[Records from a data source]
----

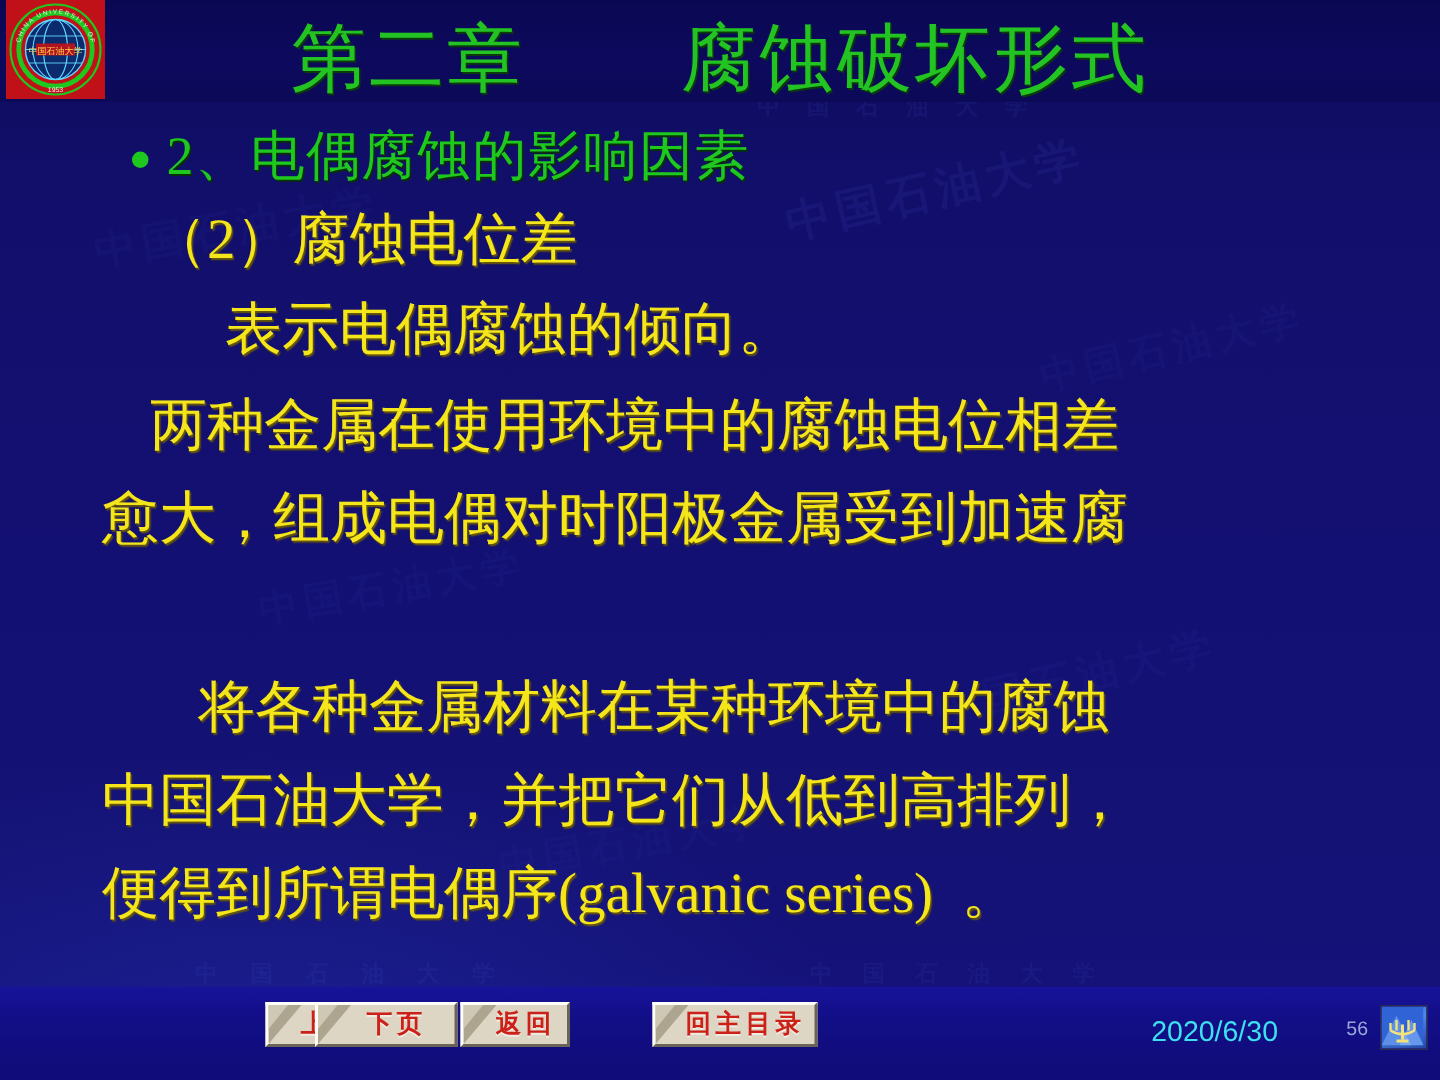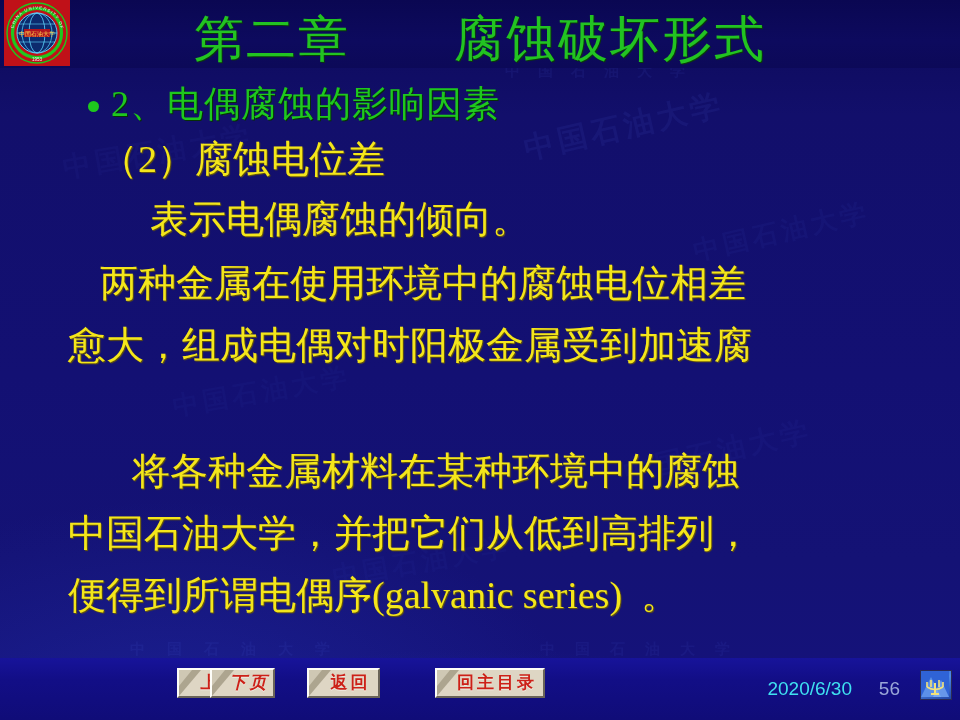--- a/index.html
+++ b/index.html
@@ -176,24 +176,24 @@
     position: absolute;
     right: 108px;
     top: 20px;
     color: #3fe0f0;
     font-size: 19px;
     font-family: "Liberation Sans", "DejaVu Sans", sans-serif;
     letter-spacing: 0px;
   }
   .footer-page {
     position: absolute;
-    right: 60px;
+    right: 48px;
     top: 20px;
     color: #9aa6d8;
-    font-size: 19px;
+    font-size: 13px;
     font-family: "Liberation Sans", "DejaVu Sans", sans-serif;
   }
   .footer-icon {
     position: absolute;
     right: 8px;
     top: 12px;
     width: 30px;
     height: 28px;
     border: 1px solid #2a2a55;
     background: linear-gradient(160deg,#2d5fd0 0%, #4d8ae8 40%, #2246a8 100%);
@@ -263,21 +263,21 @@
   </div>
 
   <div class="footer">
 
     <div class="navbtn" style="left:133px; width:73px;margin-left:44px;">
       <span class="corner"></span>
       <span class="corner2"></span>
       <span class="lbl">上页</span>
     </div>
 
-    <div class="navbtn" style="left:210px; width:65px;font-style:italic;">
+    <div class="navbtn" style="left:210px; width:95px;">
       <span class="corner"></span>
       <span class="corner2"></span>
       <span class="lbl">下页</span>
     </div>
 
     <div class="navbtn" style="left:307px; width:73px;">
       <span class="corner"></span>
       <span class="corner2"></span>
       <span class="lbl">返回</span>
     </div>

----

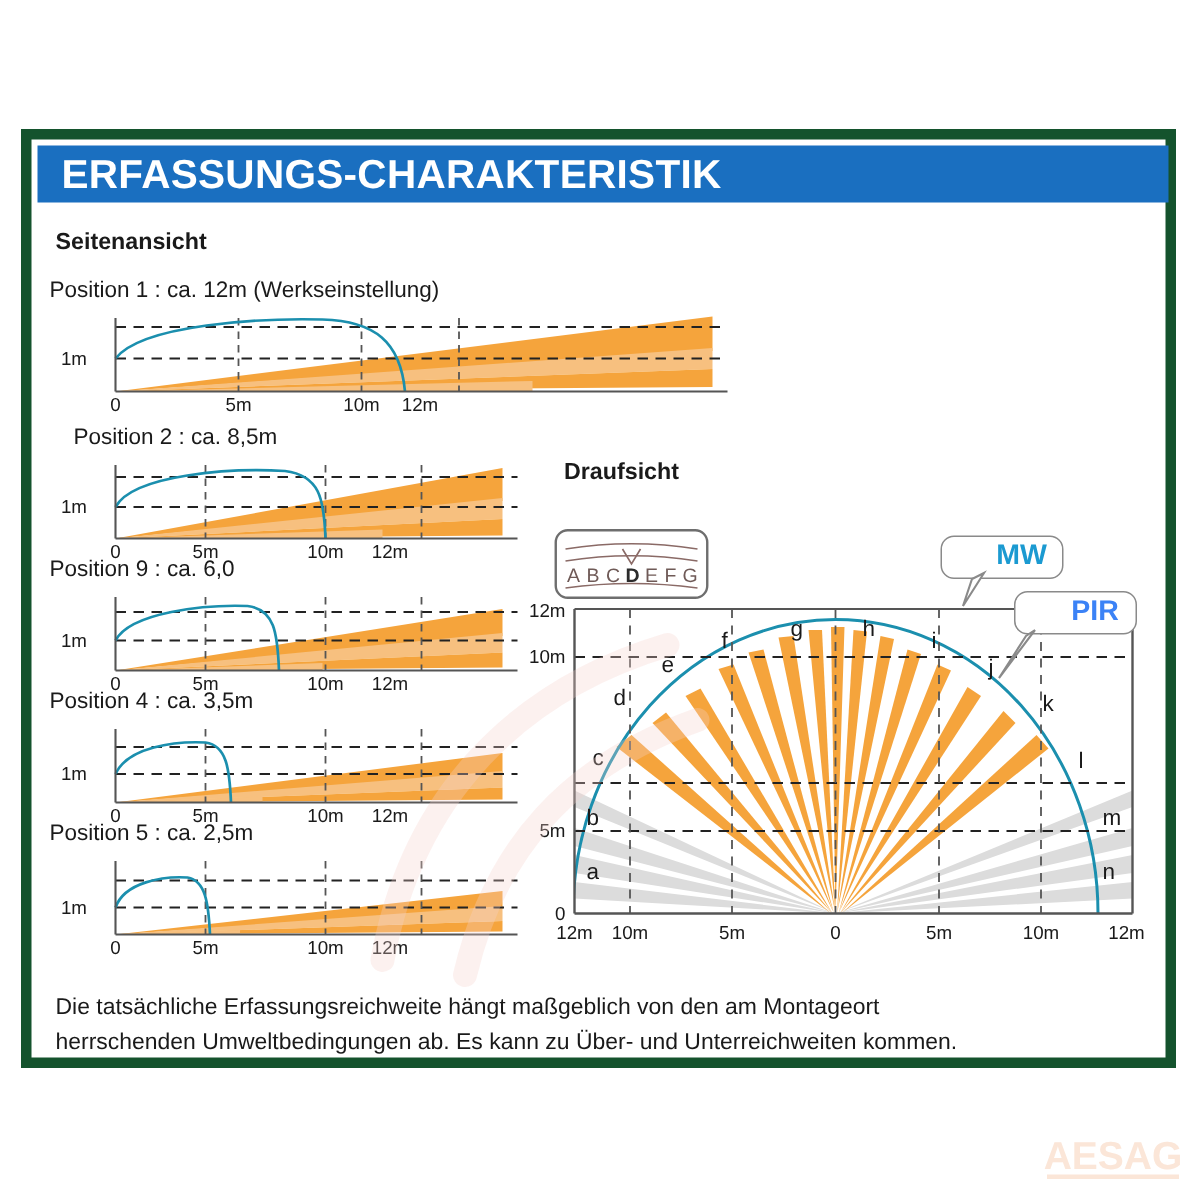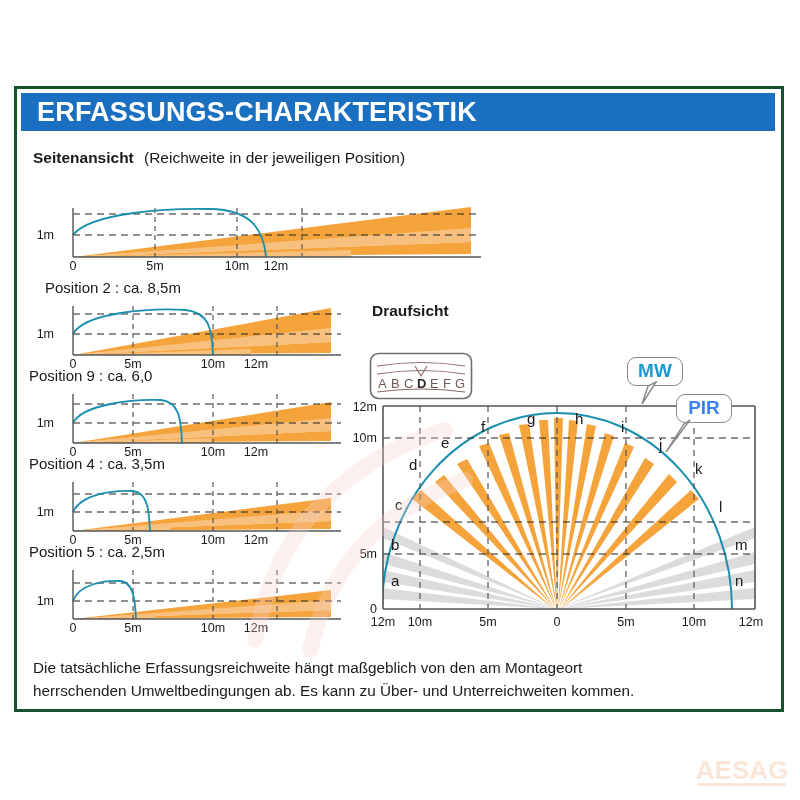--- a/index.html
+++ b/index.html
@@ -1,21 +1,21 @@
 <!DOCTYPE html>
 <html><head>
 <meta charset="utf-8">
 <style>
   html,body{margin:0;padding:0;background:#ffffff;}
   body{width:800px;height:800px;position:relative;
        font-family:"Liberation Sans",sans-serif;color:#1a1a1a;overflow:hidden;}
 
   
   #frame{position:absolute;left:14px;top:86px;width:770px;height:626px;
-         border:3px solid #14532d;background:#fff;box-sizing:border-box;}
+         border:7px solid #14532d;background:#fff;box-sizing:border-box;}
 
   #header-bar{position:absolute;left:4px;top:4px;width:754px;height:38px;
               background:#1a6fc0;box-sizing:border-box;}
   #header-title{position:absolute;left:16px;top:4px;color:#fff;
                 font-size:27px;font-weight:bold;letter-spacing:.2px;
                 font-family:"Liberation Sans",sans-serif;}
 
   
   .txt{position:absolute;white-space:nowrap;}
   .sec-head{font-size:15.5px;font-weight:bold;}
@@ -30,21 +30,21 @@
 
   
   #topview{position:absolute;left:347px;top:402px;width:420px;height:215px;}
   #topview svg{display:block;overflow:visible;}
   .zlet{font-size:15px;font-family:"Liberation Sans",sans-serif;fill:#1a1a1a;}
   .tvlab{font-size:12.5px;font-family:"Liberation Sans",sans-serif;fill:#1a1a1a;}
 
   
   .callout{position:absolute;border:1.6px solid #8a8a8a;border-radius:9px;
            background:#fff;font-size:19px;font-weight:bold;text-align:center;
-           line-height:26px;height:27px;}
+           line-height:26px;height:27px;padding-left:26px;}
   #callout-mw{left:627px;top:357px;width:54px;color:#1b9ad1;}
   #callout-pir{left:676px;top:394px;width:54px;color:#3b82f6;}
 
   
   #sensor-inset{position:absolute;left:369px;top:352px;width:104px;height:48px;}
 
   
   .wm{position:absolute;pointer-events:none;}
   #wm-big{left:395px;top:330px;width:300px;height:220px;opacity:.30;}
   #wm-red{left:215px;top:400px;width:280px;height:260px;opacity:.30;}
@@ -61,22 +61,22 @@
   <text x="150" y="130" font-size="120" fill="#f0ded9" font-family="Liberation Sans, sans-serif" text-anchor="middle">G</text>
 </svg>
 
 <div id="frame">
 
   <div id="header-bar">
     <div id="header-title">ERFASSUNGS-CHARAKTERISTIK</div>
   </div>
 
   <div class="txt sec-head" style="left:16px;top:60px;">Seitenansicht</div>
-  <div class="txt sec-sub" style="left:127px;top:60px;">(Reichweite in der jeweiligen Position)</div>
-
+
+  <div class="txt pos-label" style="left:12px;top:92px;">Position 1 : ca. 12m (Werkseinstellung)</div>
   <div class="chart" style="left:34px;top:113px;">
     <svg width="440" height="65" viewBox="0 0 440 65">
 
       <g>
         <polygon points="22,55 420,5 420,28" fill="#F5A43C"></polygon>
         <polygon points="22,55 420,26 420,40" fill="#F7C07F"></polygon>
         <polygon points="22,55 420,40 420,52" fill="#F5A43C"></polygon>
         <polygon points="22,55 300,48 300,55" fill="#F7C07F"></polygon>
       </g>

----

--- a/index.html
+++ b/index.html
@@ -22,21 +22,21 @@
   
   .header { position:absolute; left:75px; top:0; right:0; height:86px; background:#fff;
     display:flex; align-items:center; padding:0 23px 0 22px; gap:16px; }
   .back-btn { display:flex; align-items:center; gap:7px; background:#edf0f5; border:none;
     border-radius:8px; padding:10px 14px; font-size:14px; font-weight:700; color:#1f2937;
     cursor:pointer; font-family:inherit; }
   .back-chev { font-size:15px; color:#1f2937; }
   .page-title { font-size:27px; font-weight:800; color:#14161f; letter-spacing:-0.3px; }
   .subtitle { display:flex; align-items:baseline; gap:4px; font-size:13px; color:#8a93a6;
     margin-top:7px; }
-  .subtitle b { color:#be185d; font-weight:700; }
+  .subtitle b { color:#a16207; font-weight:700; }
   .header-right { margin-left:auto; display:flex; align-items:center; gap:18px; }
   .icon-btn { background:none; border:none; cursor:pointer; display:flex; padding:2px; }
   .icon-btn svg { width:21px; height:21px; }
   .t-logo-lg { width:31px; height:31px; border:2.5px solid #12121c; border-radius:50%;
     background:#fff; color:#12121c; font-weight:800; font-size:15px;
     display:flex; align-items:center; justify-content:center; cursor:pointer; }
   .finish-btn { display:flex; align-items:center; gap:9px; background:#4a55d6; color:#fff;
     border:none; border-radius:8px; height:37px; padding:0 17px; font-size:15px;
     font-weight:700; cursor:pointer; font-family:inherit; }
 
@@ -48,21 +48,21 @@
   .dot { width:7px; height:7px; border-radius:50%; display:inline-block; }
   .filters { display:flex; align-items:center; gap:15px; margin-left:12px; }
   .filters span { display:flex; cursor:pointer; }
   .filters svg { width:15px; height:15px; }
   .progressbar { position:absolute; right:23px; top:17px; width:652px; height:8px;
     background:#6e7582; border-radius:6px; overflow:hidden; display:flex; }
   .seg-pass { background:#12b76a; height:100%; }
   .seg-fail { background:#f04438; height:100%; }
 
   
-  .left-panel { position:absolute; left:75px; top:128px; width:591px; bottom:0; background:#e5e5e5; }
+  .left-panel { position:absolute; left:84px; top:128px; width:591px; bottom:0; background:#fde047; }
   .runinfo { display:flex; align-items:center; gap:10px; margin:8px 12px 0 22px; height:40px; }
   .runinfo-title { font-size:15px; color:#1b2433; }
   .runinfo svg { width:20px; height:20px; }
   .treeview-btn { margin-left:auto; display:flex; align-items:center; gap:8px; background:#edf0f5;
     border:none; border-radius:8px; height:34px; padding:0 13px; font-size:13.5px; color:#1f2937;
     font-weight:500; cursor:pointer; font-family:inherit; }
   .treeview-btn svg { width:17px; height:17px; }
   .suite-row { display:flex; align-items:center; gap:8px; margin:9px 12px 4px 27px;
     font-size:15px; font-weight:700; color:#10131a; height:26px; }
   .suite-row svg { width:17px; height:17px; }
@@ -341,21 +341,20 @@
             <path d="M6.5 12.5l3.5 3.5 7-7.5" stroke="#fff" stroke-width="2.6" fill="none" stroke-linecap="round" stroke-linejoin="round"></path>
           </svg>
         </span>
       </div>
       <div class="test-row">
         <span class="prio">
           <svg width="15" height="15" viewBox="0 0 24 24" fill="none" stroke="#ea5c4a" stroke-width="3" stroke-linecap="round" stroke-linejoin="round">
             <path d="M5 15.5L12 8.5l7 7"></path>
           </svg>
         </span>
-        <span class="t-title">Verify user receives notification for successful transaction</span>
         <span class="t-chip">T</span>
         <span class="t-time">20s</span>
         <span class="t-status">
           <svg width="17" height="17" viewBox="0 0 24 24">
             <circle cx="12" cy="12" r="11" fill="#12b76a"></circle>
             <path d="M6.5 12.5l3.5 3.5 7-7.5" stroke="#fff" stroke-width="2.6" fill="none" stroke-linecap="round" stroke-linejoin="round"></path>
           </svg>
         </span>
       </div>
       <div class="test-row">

----

**EXERCISE AIM:**
Using the entries above, give again exactly the lines from the line holding "border:none; border-radius:8px; height:37px;" through the line holding "width:7px; height:7px; border-radius:50%;". Include both end lines and nothing else.

**SOLUTION:**
     border:none; border-radius:8px; height:37px; padding:0 17px; font-size:15px;
     font-weight:700; cursor:pointer; font-family:inherit; }
 
@@ -48,21 +48,21 @@
   .dot { width:7px; height:7px; border-radius:50%; display:inline-block; }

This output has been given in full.